The good news is that getting published is easier than ever before. Technology has lowered many hurdles for aspiring authors. Everybody has an internet connection and a word processor. Plenty of other affordable tools make it possible to write and publish. And Web 2.0 social developments have even bridged some of the troubled water around marketing and distribution. As Clay Shirky puts it in Here Comes Everybody, “The future presented by the internet is the mass amateurization of publishing and a switch from ‘Why publish this?’ to ‘Why not?’” But bad news marbles the good. The easier it is to publish, the more people will do so—the more people are doing so. This poses problems for publishers and authors because of the relationship between scarcity and value:

Plentiful = cheap, worthless
Rare = valuable, prized

Think of it this way: A glut in books equates to a glut in dollars, and there’s a reason why the word “inflation” strikes fear in the hearts of economists. The more plentiful something is the less value it has and the less people are willing to pay for it. If you are an author, that could have a direct and ugly impact on your royalty statement. And if authors aren’t making money, neither are publishers. We’re literary lichen.

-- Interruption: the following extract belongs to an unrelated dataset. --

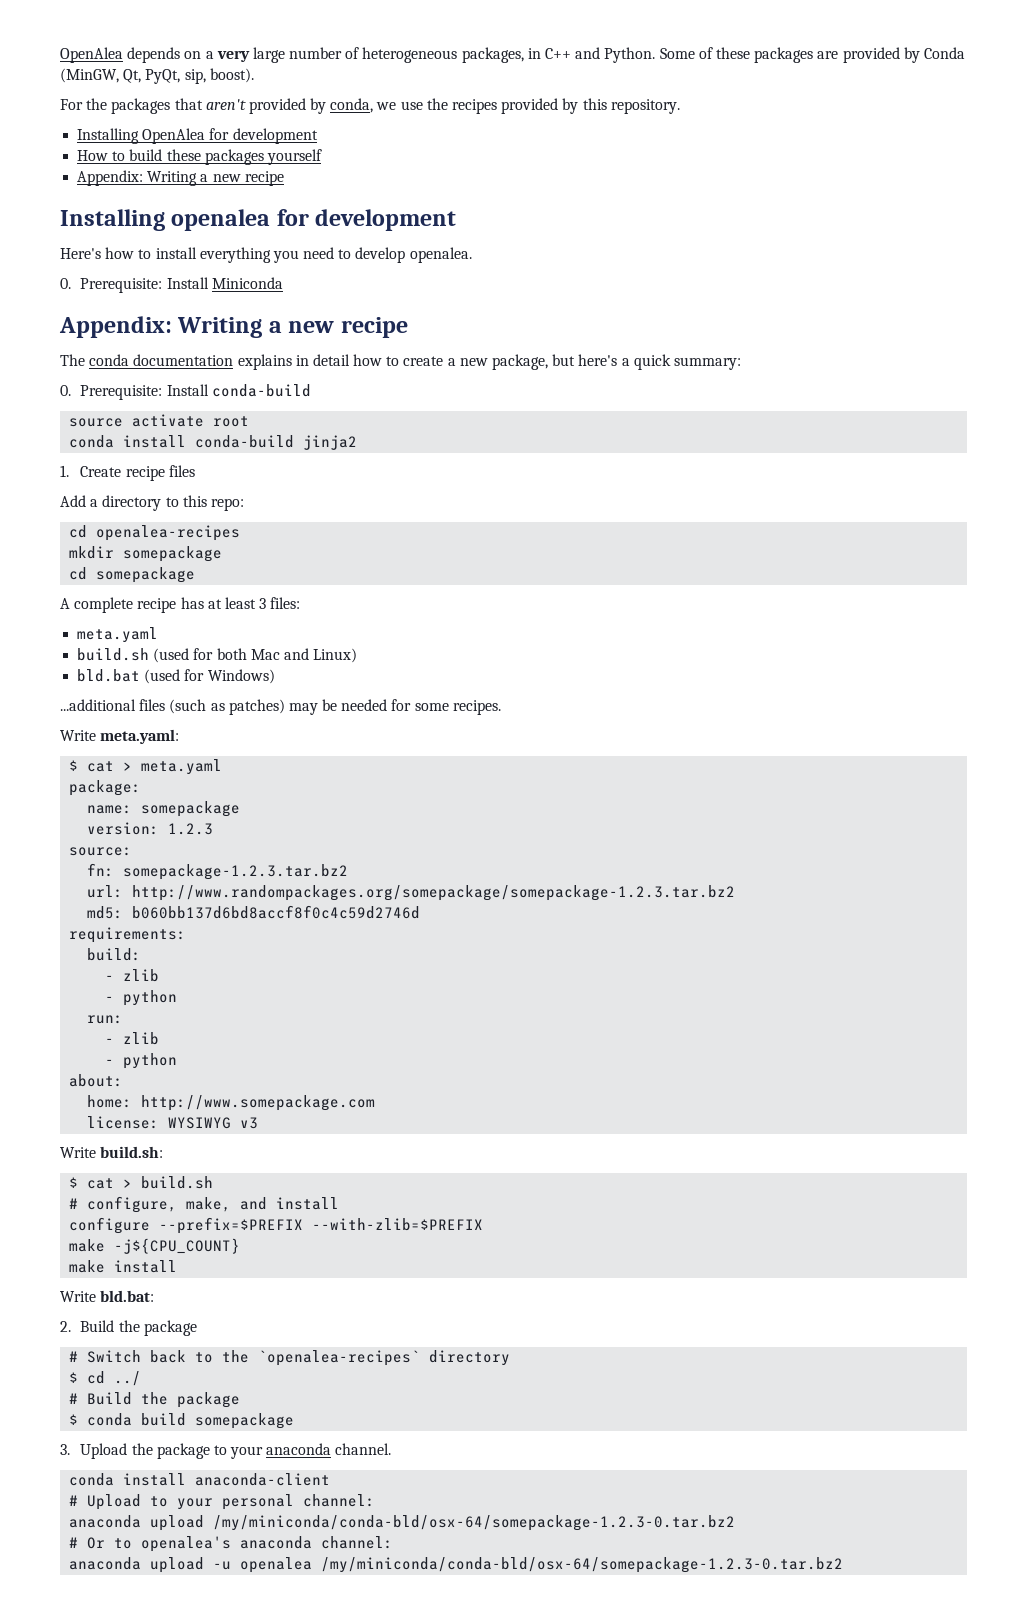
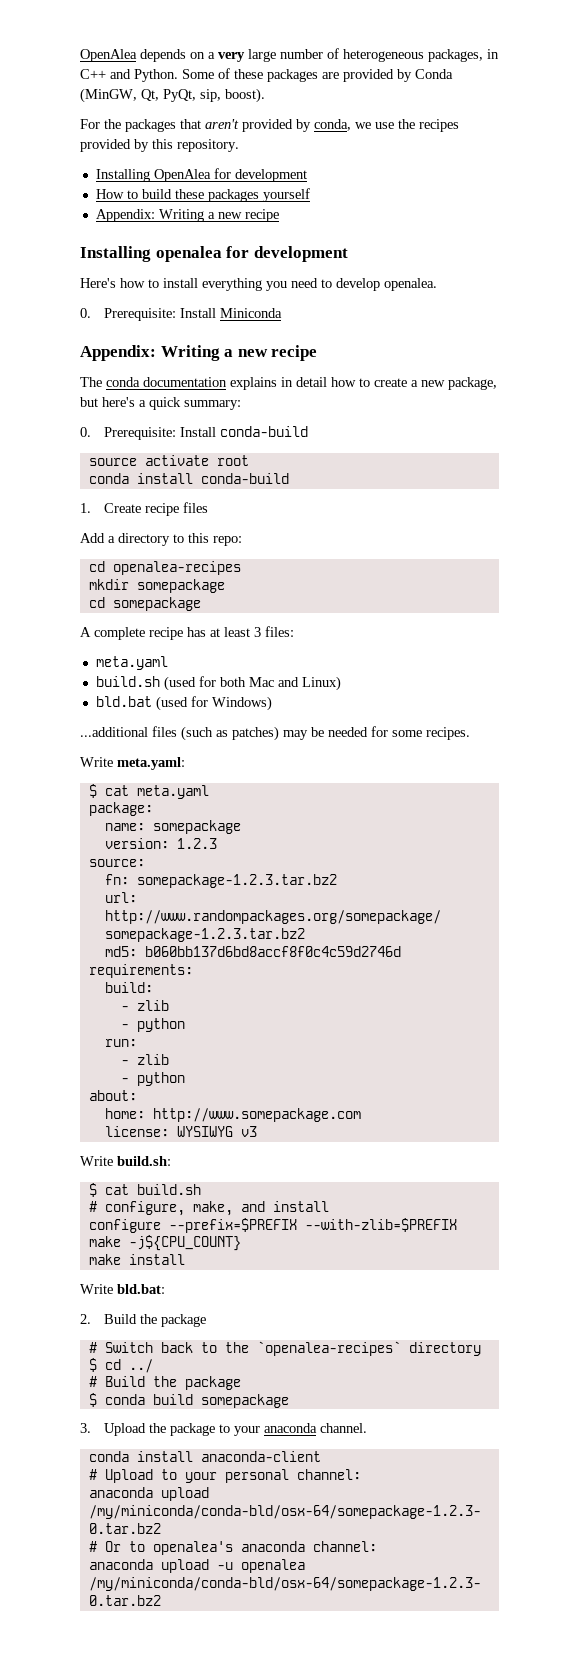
[303,435,358,450] jinja2 -> (289, 478) none
[123,762,133,771] > -> (129, 790) none
[123,1179,133,1188] > -> (129, 1189) none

Thus a few questions: How to thrive in an environment where everybody wants to be published and virtually can be, where there are far more books than customers? How to distinguish yourself amid the deluge? How to make yourself rare, unique, valuable? I think the answers have a lot to do with how an author approaches his craft and how he envisions his work as it fits in the business of publishing.

Every book is a product

If you are, say, Maytag or Ford, you only roll out a small number of new products each year or every several years. Not so in publishing. I like how Alfred Harcourt presented the situation. He compared his troubles with those of a cosmetics maker.

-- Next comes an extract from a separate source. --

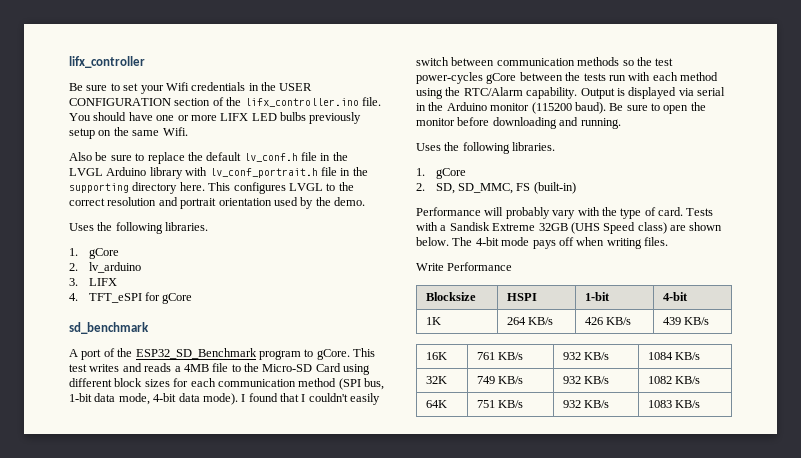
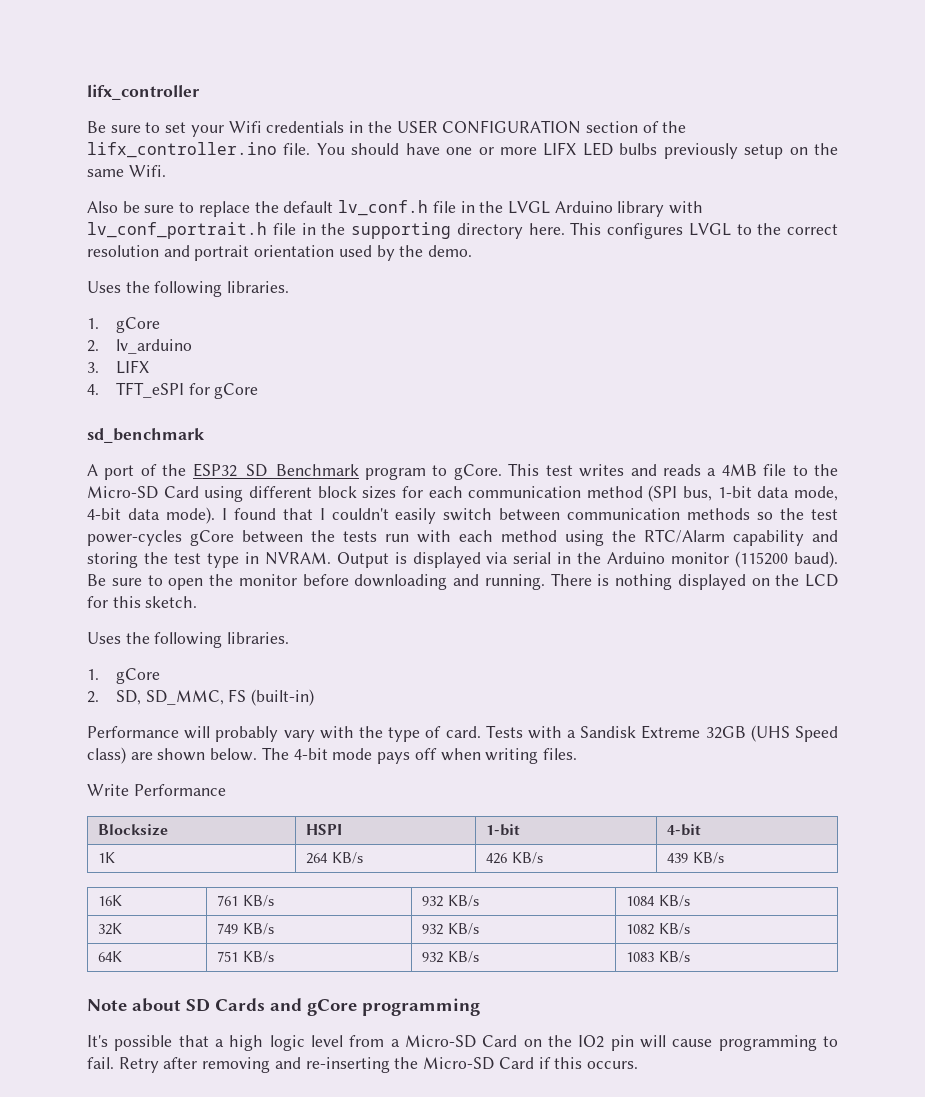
[526,87,578,99] capability. -> [733,530,838,546] [87,552,331,568] capability and storing the test type in NVRAM.
(621, 123) none -> [550,573,838,590] [87,596,198,608] There is nothing displayed on the LCD for this sketch.
(700, 404) none -> [87,998,480,1016] [87,1035,839,1051] [87,1057,638,1073] // Note about SD Cards and gCore programming // It's possible that a high logic level from a Micro-SD Card on the IO2 pin will cause programming to fail. Retry after removing and re-inserting the Micro-SD Card if this occurs.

The publisher’s problem, and the toothpaste manufacturer’s problem are quite different. During the course of a year some publishers issue several hundred new books, and many issue at least one hundred—that is, one every three business days. And besides there are already on their lists from several hundred to several thousand older titles, each requiring cataloguing and detailed attention.

One thing I like about this statement is that Harcourt said it in 1943, and he was describing a longstanding situation. Old problems are at least familiar ones. It’s more complicated today, but the upshot is the same.

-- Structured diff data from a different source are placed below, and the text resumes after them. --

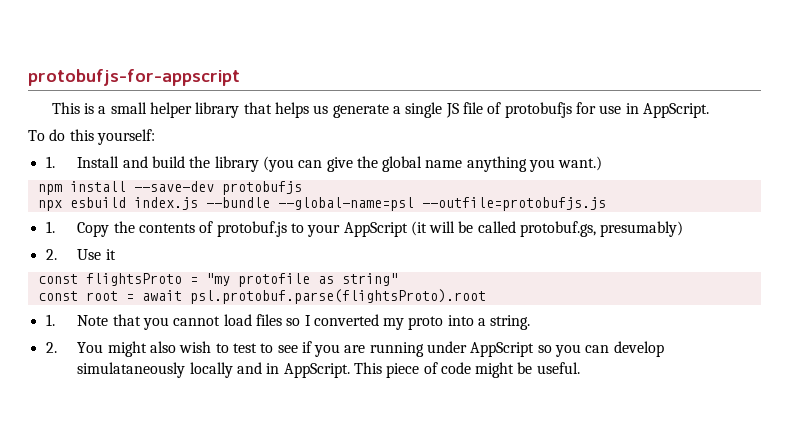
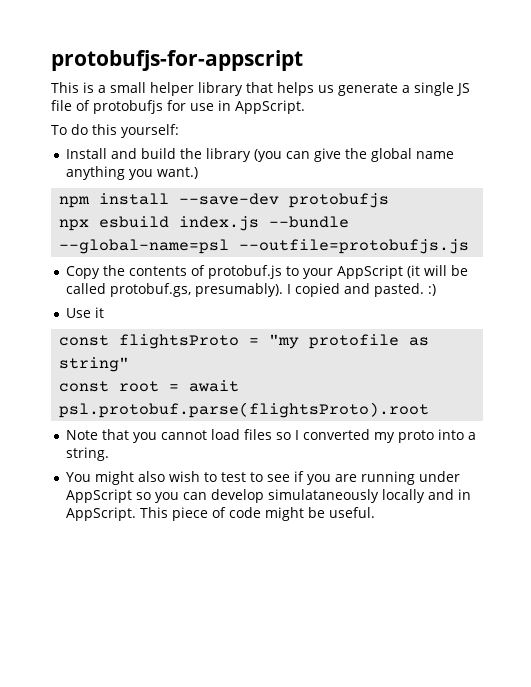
[45,156,55,168] 1. -> (179, 131) none
[45,221,55,233] 1. -> (470, 246) none
[600,221,684,237] [45,249,57,260] presumably) // 2. -> [194,283,436,297] presumably). I copied and pasted. :) //
[45,314,55,326] 1. -> (430, 410) none
[45,342,57,353] 2. -> (109, 454) none

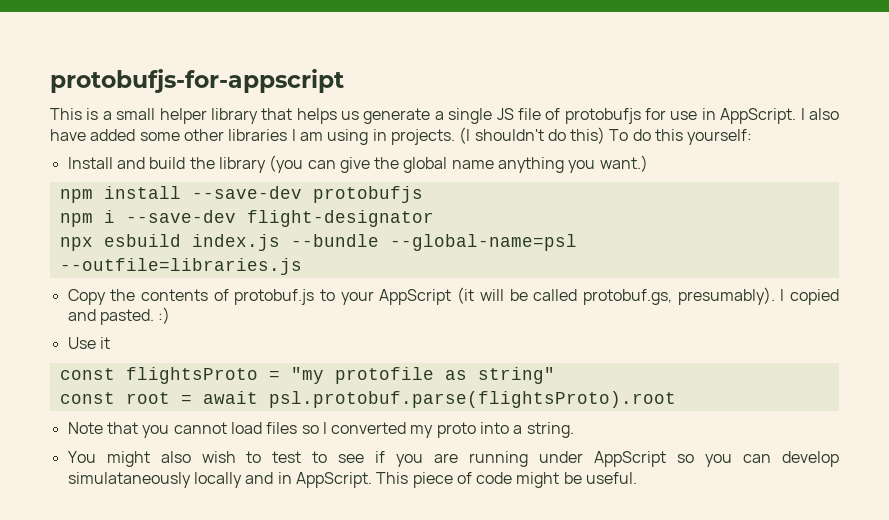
(305, 107) // -> [800,108,840,120] [50,127,606,145] I also have added some other libraries I am using in projects. (I shouldn't do this)
(390, 200) none -> [59,210,434,227] // npm i --save-dev flight-designator
[239,239,470,254] --outfile=protobufjs.js -> [59,258,302,275] --outfile=libraries.js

“The cosmetic manufacturer,” said Harcourt, “would throw up his hands at the idea of a new product every three days.” Of course publishers can’t afford to throw up their hands. We have to get busy and release more books to make our sales projections for the month. And if publishers aren’t making money, neither are authors—that whole literary lichen thing again.

Not just authors, business partners too

Given the problem described by Harcourt, a quality in authors that I value equally with their smarts, skills, and diligence is the knack for seeing themselves as entrepreneurs. Historians, reporters, educators, experts, memoirists, gurus, pastors, pundits—authors can be any and all of these. But alongside these they are enterprisers and hopefully see themselves as such.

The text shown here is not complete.